* **Instructions for the task**: Retype each line below precisely and omit all images.

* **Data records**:
····················

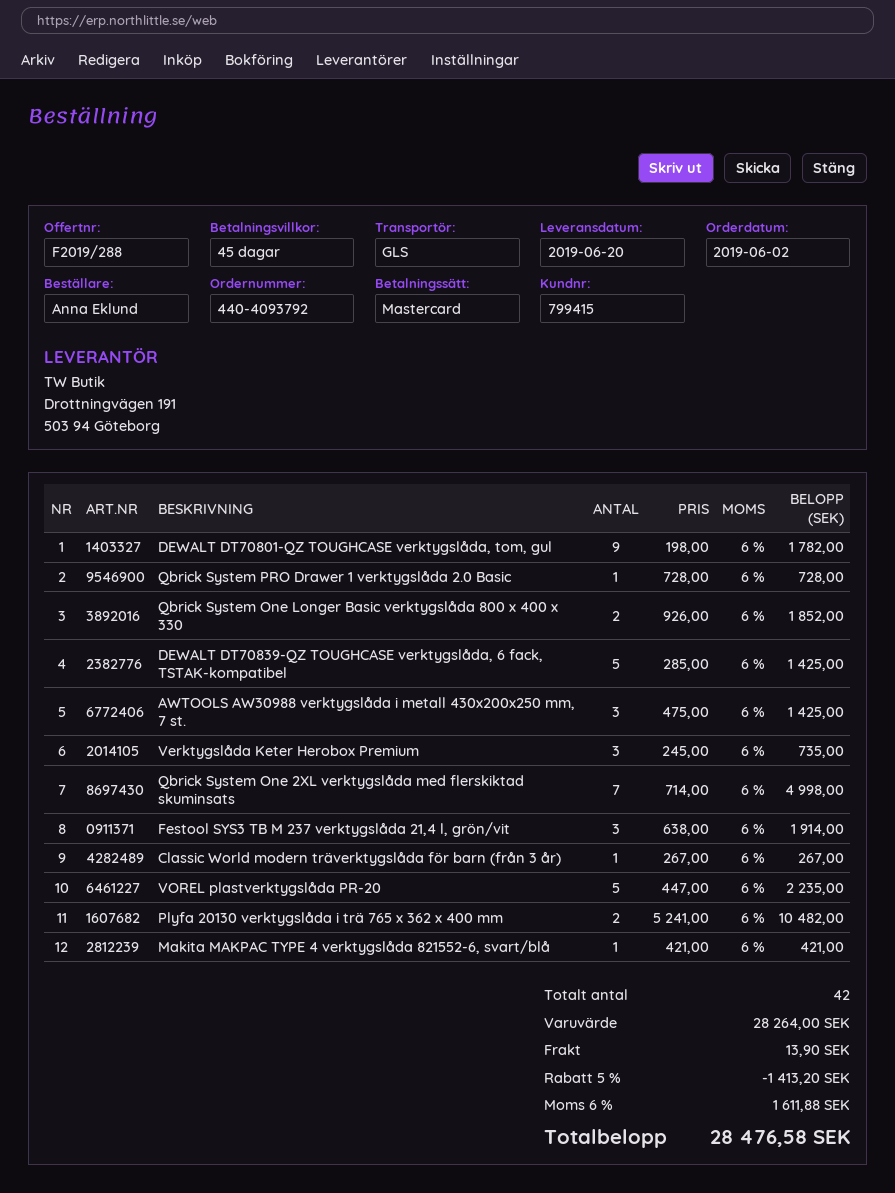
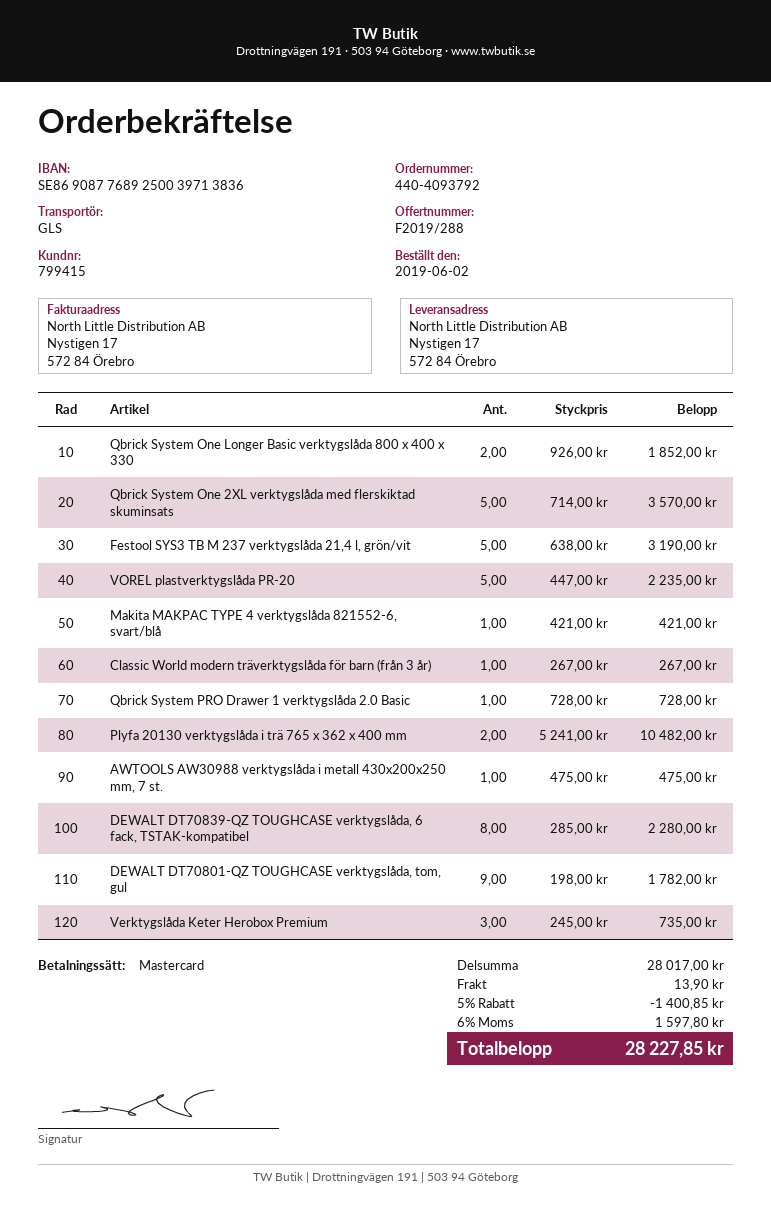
DEWALT DT70839-QZ TOUGHCASE verktygslåda, 6 fack, TSTAK-kompatibel: 5 x 285.00 = 1425.00 -> 8 x 285.00 = 2280.00
AWTOOLS AW30988 verktygslåda i metall 430x200x250 mm, 7 st.: 3 x 475.00 = 1425.00 -> 1 x 475.00 = 475.00
Qbrick System One 2XL verktygslåda med flerskiktad skuminsats: 7 x 714.00 = 4998.00 -> 5 x 714.00 = 3570.00
Festool SYS3 TB M 237 verktygslåda 21,4 l, grön/vit: 3 x 638.00 = 1914.00 -> 5 x 638.00 = 3190.00
subtotal: 28264.00 -> 28017.00
discount: 5% = 1413.20 -> 5% = 1400.85
tax: 6% = 1611.88 -> 6% = 1597.80
total: 28476.58 -> 28227.85

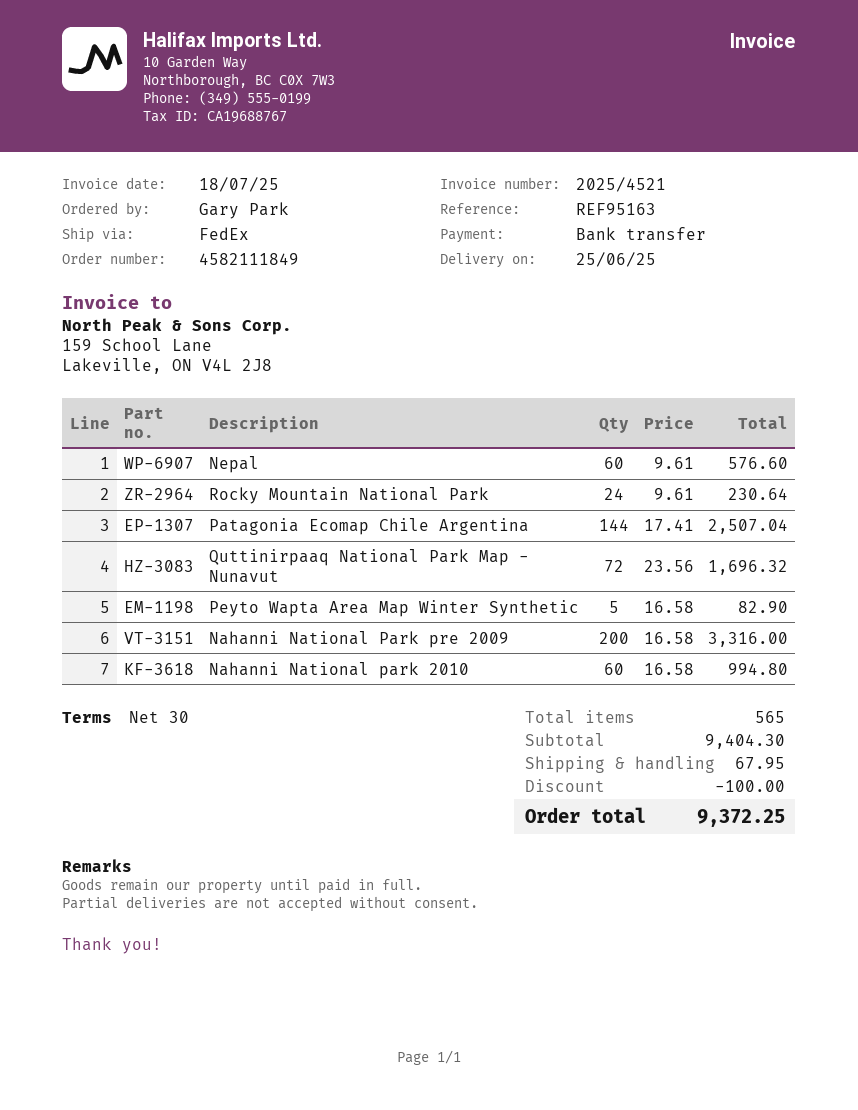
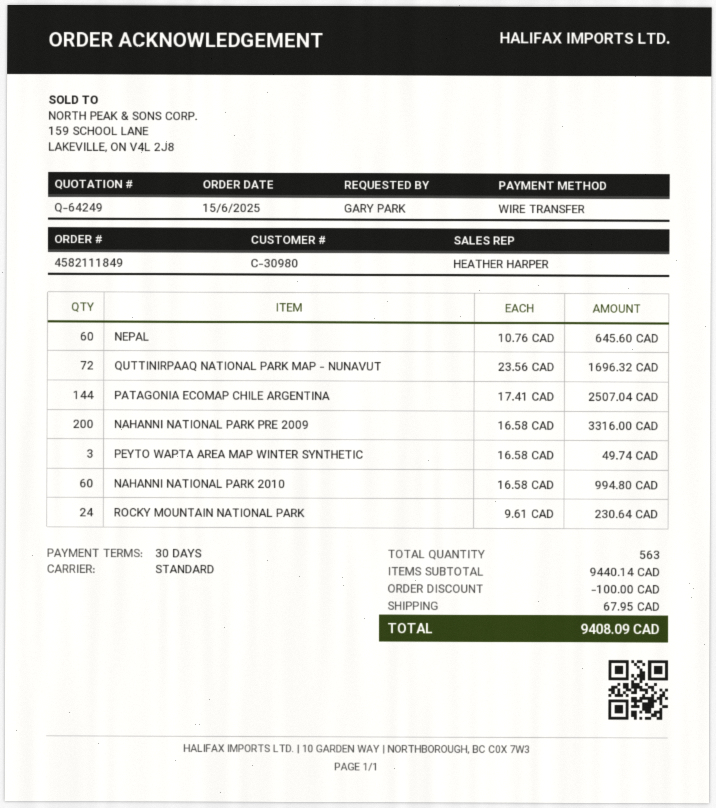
shipping method: FedEx -> standard
Nepal: 60 x 9.61 = 576.60 -> 60 x 10.76 = 645.60
Peyto Wapta Area Map Winter Synthetic: 5 x 16.58 = 82.90 -> 3 x 16.58 = 49.74
total quantity: 565 -> 563
subtotal: 9404.30 -> 9440.14
total: 9372.25 -> 9408.09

····················

* **Response area**:
DEWALT DT70839-QZ TOUGHCASE verktygslåda, 6 fack, TSTAK-kompatibel: 5 x 285.00 = 1425.00 -> 8 x 285.00 = 2280.00
AWTOOLS AW30988 verktygslåda i metall 430x200x250 mm, 7 st.: 3 x 475.00 = 1425.00 -> 1 x 475.00 = 475.00
Qbrick System One 2XL verktygslåda med flerskiktad skuminsats: 7 x 714.00 = 4998.00 -> 5 x 714.00 = 3570.00
Festool SYS3 TB M 237 verktygslåda 21,4 l, grön/vit: 3 x 638.00 = 1914.00 -> 5 x 638.00 = 3190.00
subtotal: 28264.00 -> 28017.00
discount: 5% = 1413.20 -> 5% = 1400.85
tax: 6% = 1611.88 -> 6% = 1597.80
total: 28476.58 -> 28227.85

shipping method: FedEx -> standard
Nepal: 60 x 9.61 = 576.60 -> 60 x 10.76 = 645.60
Peyto Wapta Area Map Winter Synthetic: 5 x 16.58 = 82.90 -> 3 x 16.58 = 49.74
total quantity: 565 -> 563
subtotal: 9404.30 -> 9440.14
total: 9372.25 -> 9408.09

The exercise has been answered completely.